**PROBLEM STATEMENT**. Say how many lines below have "CESTA" in them, giving the number alone.

Modification records
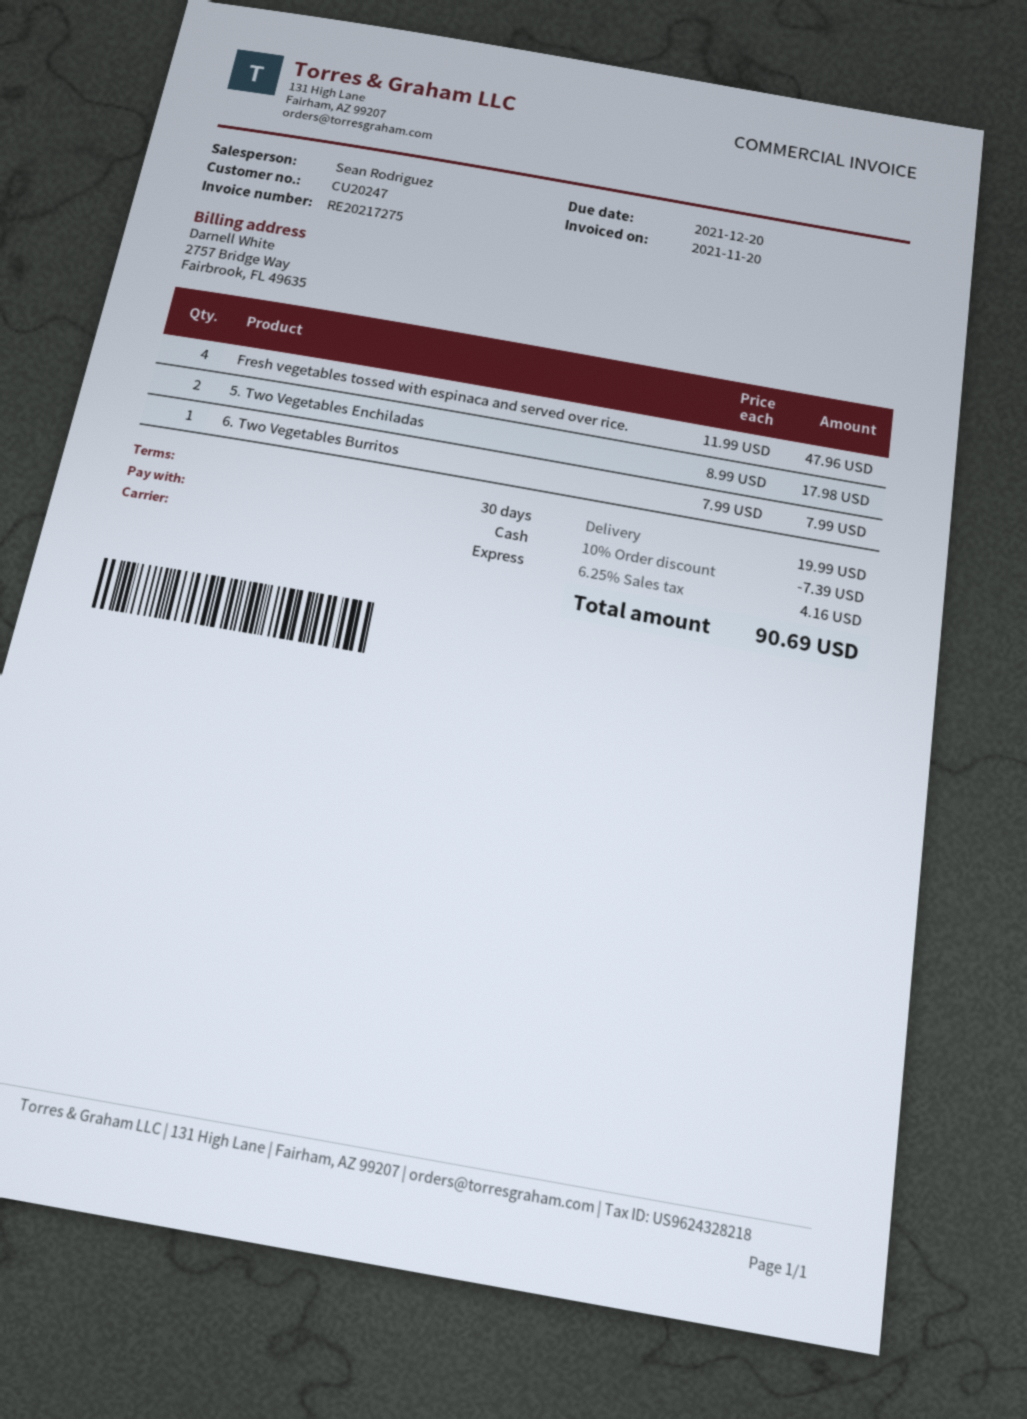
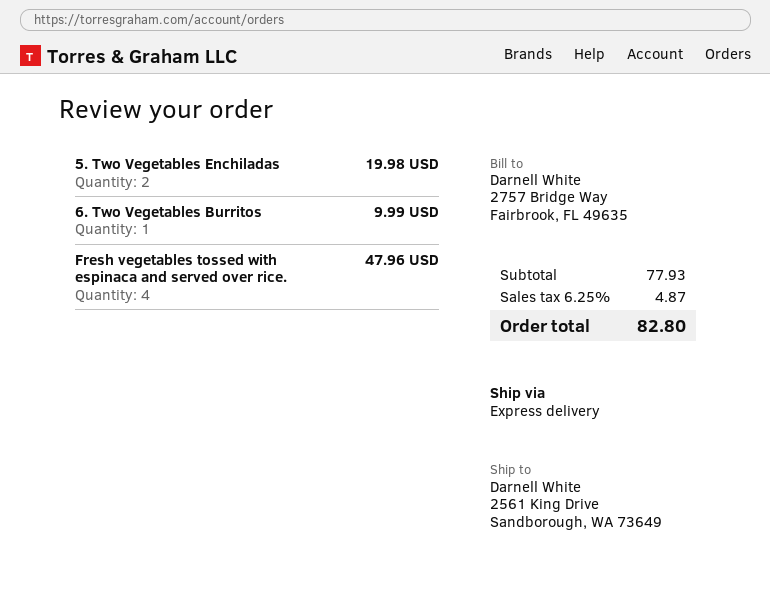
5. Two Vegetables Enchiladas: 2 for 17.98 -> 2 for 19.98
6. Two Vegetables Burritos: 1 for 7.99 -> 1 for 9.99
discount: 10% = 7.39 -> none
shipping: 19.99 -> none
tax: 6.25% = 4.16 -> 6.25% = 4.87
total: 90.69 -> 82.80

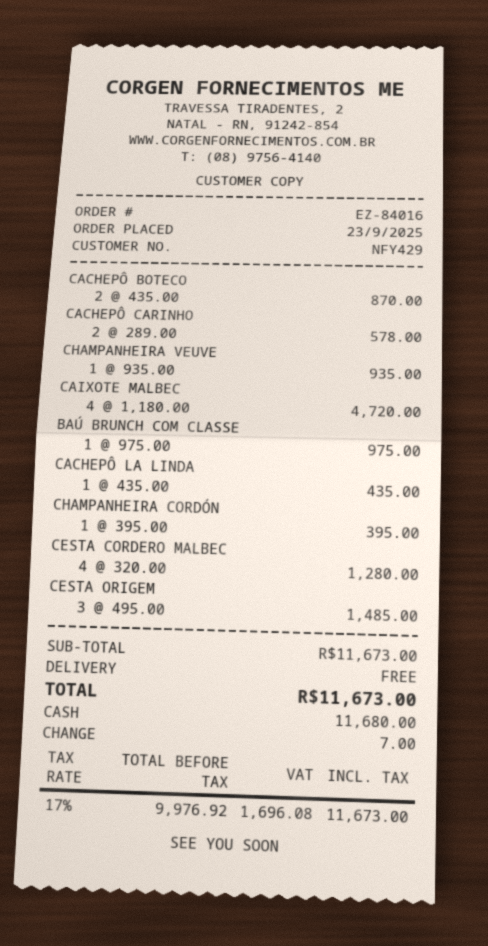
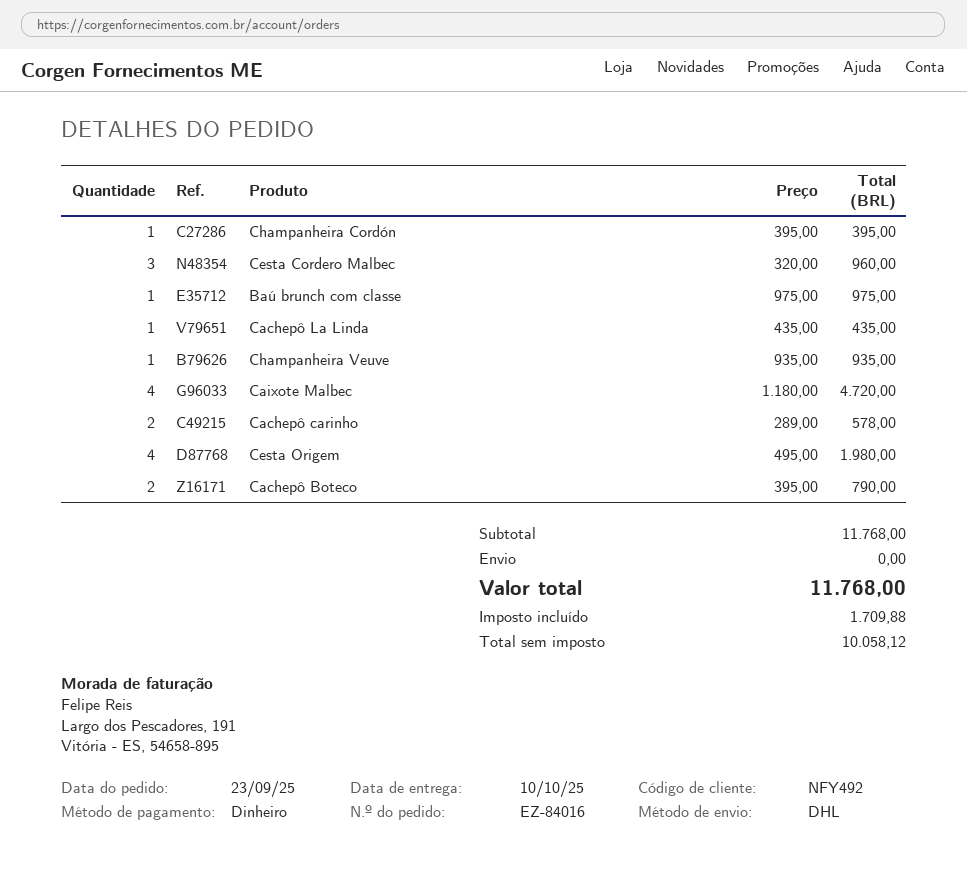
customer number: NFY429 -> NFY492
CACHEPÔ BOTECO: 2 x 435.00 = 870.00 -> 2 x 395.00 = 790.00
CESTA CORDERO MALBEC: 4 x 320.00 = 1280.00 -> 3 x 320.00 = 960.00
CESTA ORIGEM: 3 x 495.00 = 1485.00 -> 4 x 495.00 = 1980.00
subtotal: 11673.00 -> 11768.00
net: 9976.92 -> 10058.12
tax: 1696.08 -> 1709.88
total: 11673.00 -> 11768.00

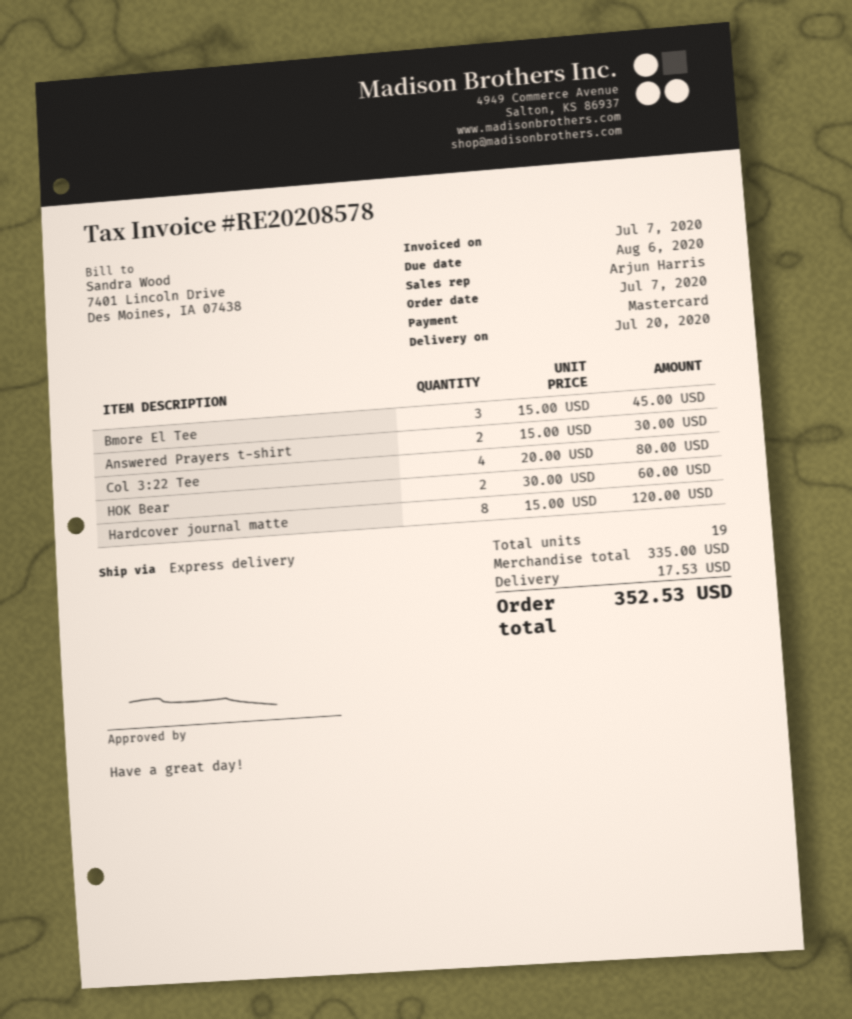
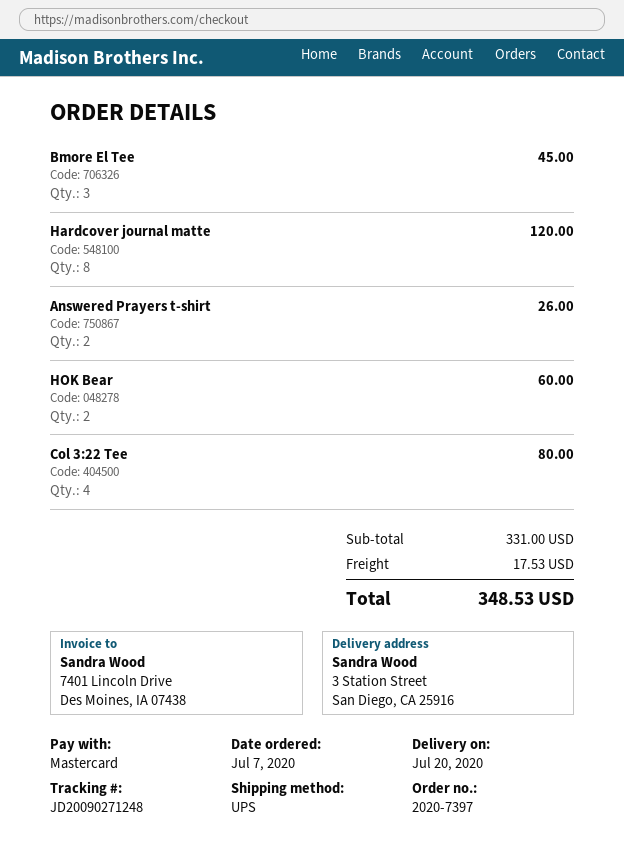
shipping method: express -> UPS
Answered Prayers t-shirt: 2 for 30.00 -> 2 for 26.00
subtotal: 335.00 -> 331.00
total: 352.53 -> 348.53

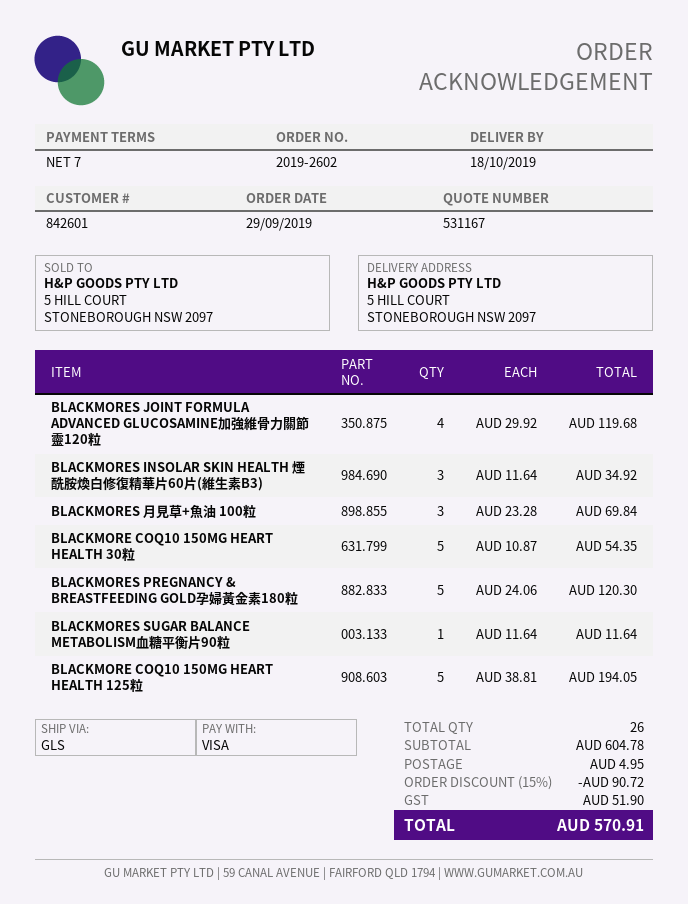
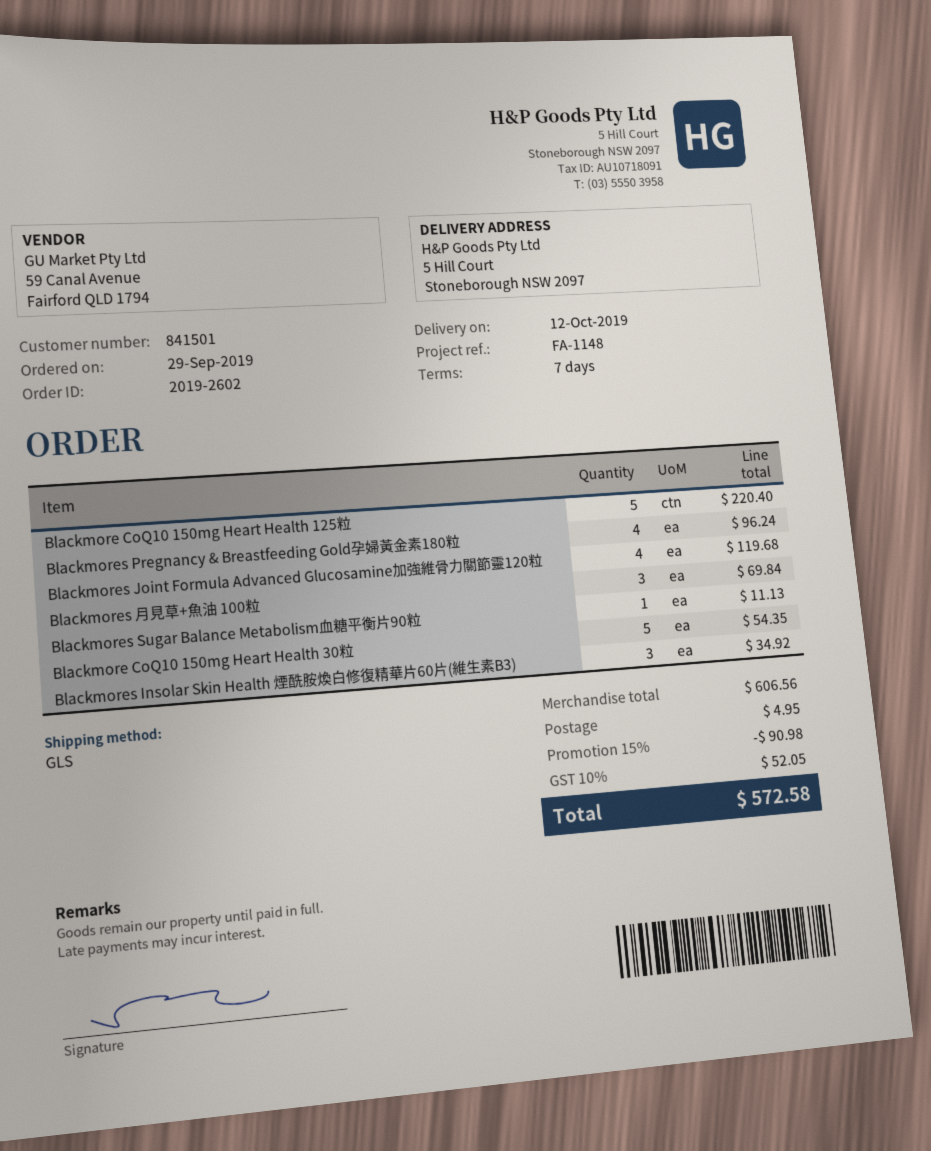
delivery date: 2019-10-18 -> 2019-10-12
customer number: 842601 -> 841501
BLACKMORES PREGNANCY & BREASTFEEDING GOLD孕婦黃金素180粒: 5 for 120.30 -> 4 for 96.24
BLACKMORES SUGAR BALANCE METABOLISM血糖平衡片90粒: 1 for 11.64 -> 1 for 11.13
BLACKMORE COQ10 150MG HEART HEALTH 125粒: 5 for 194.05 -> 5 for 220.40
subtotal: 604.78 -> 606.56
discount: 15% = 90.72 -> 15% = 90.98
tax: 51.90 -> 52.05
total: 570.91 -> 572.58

**TASK RESULT**. 2